Арабы стали именовать иранцев не просто чужеземцами, дело обстояло много интереснее: они стали называть иранцев словом 'ajam в значении неясный, непонятный, иностранец. Слово 'ajam было немедленно освоено иранцами в творческом духе – так стали называть все ираноязычное пространство как антагонистичное понятие по отношению к арабам. Вот как говорил об этом Фирдоуси, предварительно сказав о многих невгодах:
Ajam zinda kardam badin Pārsī
Возродил я Аджам своим персидским.
И еще – Фарид ал-Дин Аттар рассказывает о некоем человеке из арабов, попавшем в иранский город:
Mānd az in shahr-i ‘Ajam andar ajab.
Аттар
Пришел в изумление от этого города Аджама.
Со сказанным связывается и еще одно обстоятельство. Если культурный опыт иранцев ориентирован на язык, слово, поэтическую и поэтизированную речь, за которыми тут же выступали образ и образы, то арабы-мусульмане, вслед за предыдущими традициями авраамических культур, целиком и полностью ориентированы на священную Книгу и сунну, вслед за которой выступает и ее сакральный язык. Соответственно, язык, ориентированный на поэтическое высказывание, отвергает принцип тождества и отношение к вещи, согласно процедуре подобия, ибо за языком и словом скрывается еще один пласт – эзотерический язык, метаязык; в то время как Книга обязывает относиться к вещам согласно установленным правилам тождественности и подобия 8. Во втором случае мистицизм уступает натиску позитивной теологии. Слово арабов звучало ясно и четко, чего не скажешь о слове иранцев, метафорическая вязь которого сродни вязи орнамента, когда вместо ускользающего смысла появлялся либо встречный вопрос, либо пустота. Тем более высокое поэтическое слово иранцев почти всегда требовало разъяснений, толкований.

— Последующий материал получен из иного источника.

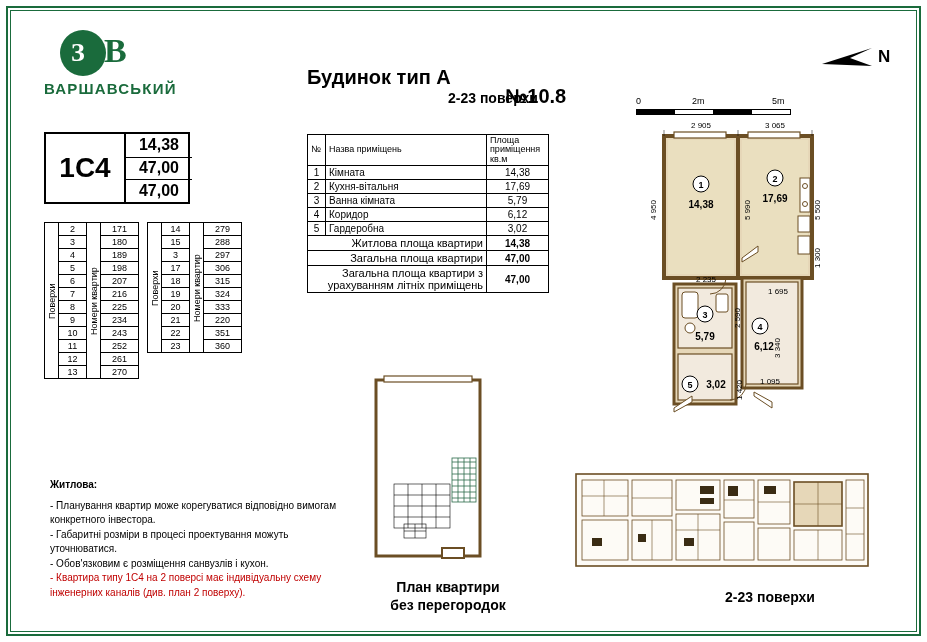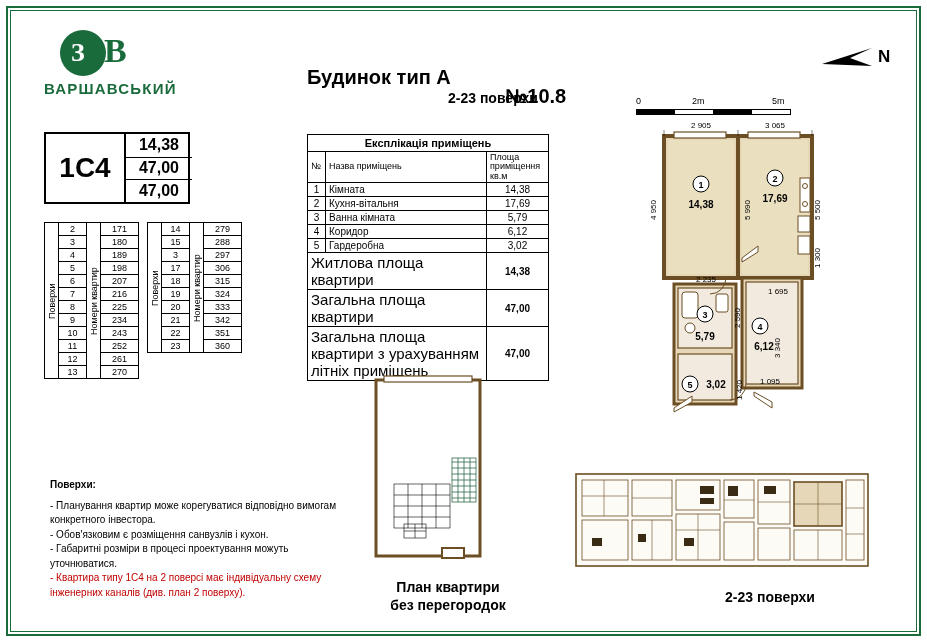"Експлікація приміщень" tr { html: <tr> <td>Експлікація приміщень</td> </tr> -> none }
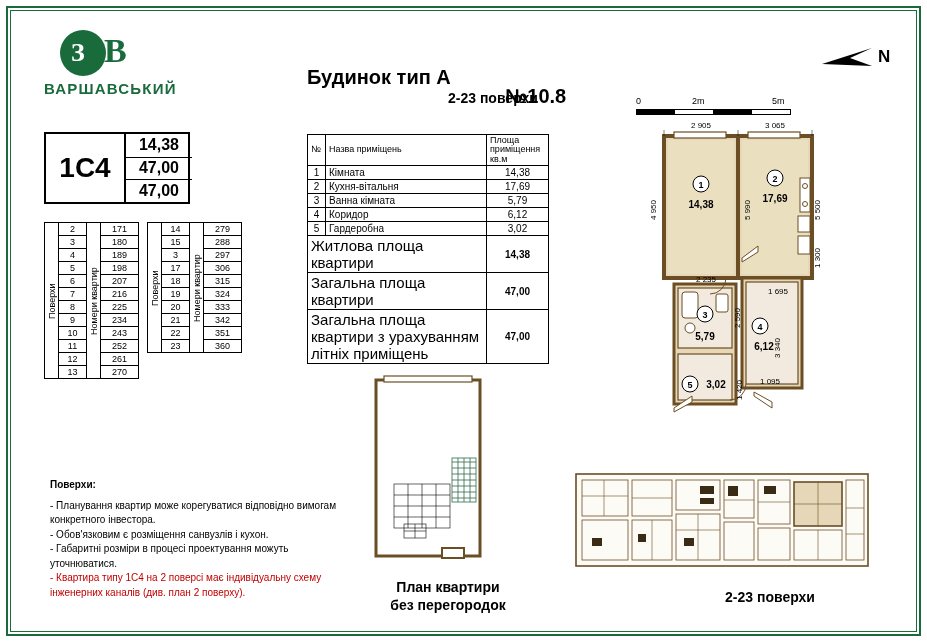"Житлова площа квартири" .exp .sum { font-size: 15px -> 11px; text-align: none -> right }
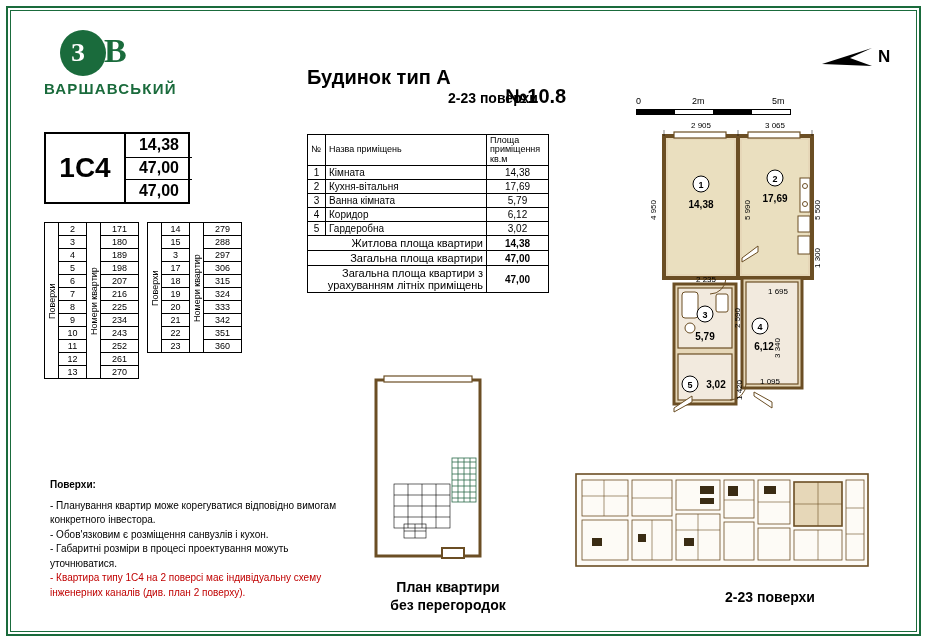"342" td.apt { text: 342 -> 220 }
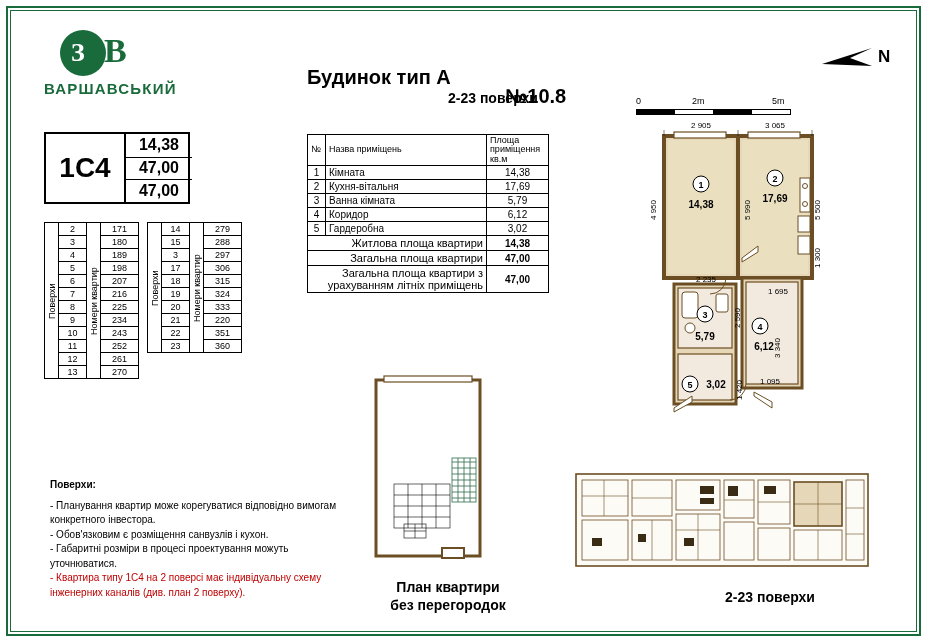"Поверхи:" div.nt-ttl { text: Поверхи -> Житлова }
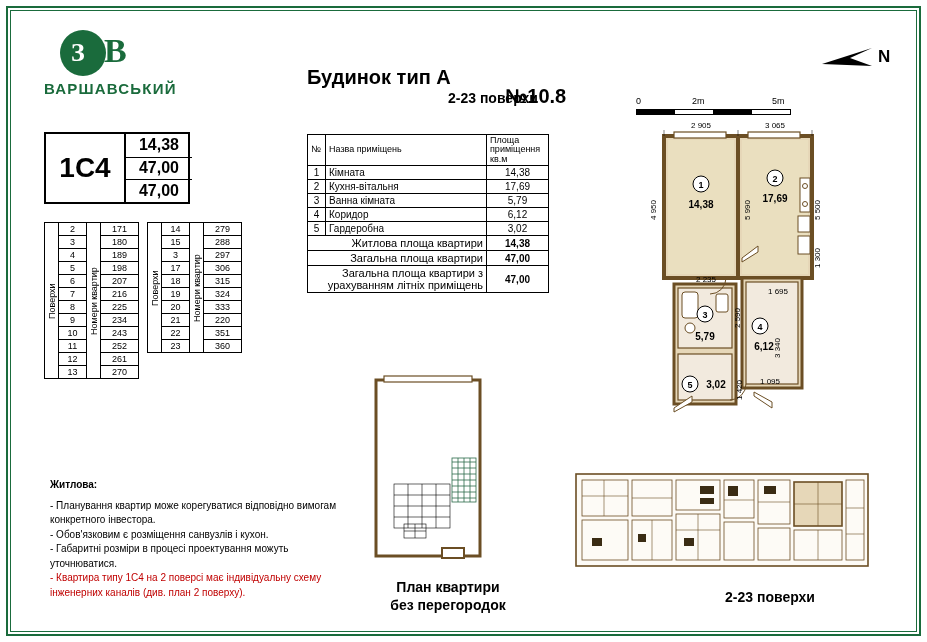"- Обов'язковим є розміщення санвузлів" div { order: before "- Габаритні розміри в процесі" -> after "- Габаритні розміри в процесі" }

Именно иранцы расподобили священные начертания каллиграфии, как только они оказались в зоне ее культурного опыта. Это был важнейший опыт в истории арабской письменности в мире Ислама. Арабская каллиграфическая вязь перестала быть подобной себе, как только она переступила границы Ирана, арабские каллиграммы обращались в орнамент и образы животных и людей. Только в иранской среде каллиграфия смогла сродниться с изображениями людей и животных. Арабы не могли себе представить такого отношения к воплощению Слова, а тем более к появлению известного на весь мир визуального опыта иранской культуры, когда стены мечетей и медресе украшались персидскими стихами.

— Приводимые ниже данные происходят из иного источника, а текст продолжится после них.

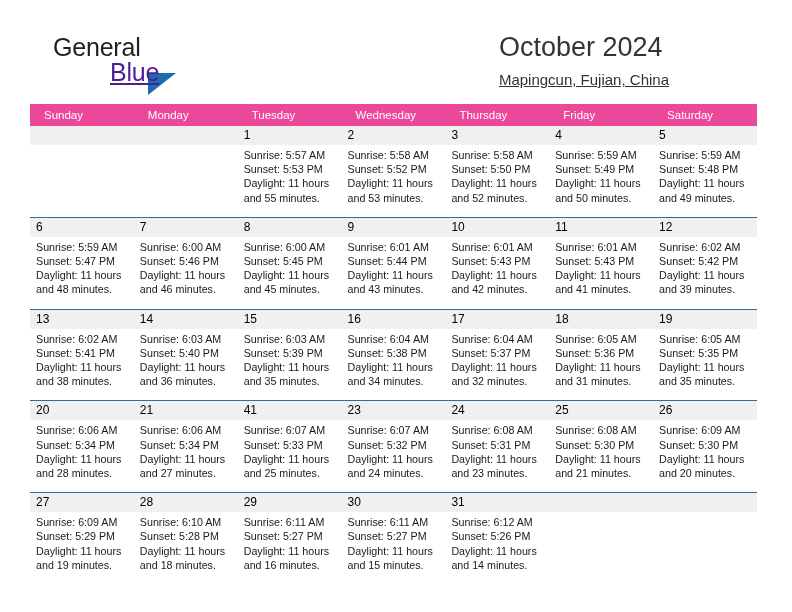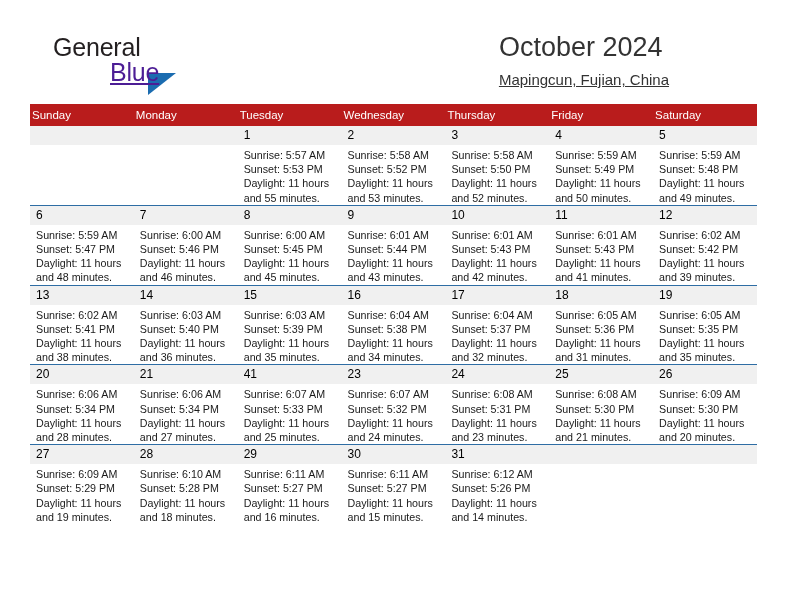"Sunday" .calendar th { background: #b91c1c -> #ec4899; padding: 5px 0 5px 2px -> 5px 0 5px 14px }
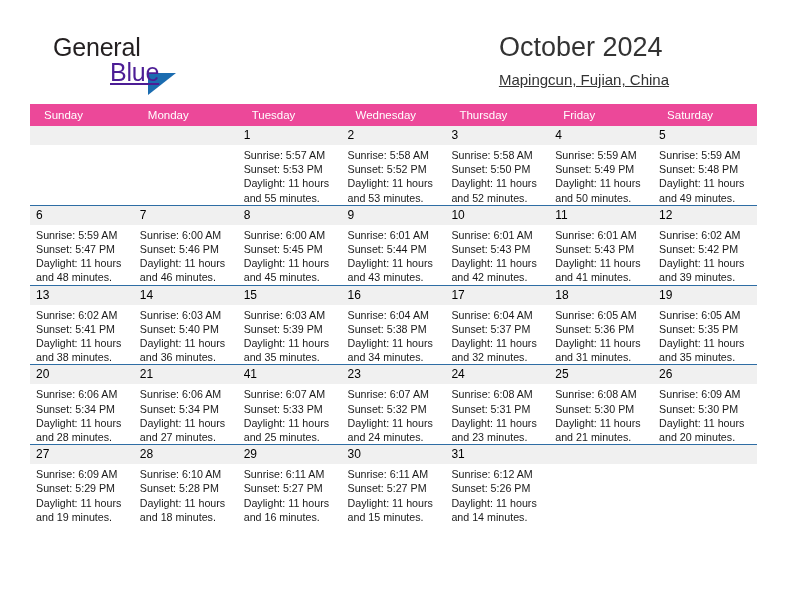"Sunrise: 5:57 AM" .dayinfo { padding: 3px 5px 0 6px -> 3px 5px 12px 6px }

Св. Писание же, как хорошо известно, никогда не молчит, на то оно и Писание. Его слова служат уже не образом, а образцом поведения, с него снимают мерку при установлении правил общежития. Если образ многолик и преодолевает любое смысловое начало, то образец, ведущий свое происхождение от образа, статичен и в полной мере покушается на этос культуры. Уже не далекий смысл, а конкретное значение образцовых слов постоянно обсуждается, им часто придается статус общепринятых изречений. Образец, покинувший пределы образа, становится изречением. Для воспроизводства значений Корана существует даже специальный жанр толкований именно смысла – тафсир. Только Пророк знал истинный смысл образа, сколь бы многоликим он ни был, остальным же оставались образцы и значения. Иранцы же, оставаясь мусульманами, предпочитали комментировать (шарх) стихи своих поэтов, лучшие из комментаторов выступали в роли базовых текстов для всей культуры, ибо только им был ведом отдаленный смысл. Потому-то лучшее поэтическое произведение Джалал ал-Дина Руми (1207–1273) называлось «Поэма смысла» (Masnavi-i Ma’navi). Иранцы назвали эту поэму персидским Кораном, для высокой степени этнического превосходства требовался свой собственный Коран, который непременно должен был носить поэтическую форму. Вот в эту орбиту толкования со временем вступила и книжная иллюстрация.
Слово, выговоренное или писанное, зачастую молчит в тот момент, когда оно встречает на своем пути иллюстрацию. Казалось бы, слово и слова продуцируют форму и смысл, который немедленно подхватывает иллюстрация. Иллюстрации к Библии, как правило, следуют этому правилу. Однако в развитой иранской миниатюре сложилась другая ситуация, когда подразумеваемое значение слова обращалось в визуальную фигуру, опрокидывающую правило соответствия словесного и визуального образа. Между поэтическим словом и иллюстрацией, скорее, не существовало абсолютного подобия, в дело вмешивалось различие. Принцип отношения к иллюстрируемому тексту в Иране заметно различался во второй половине XIV и в XV в.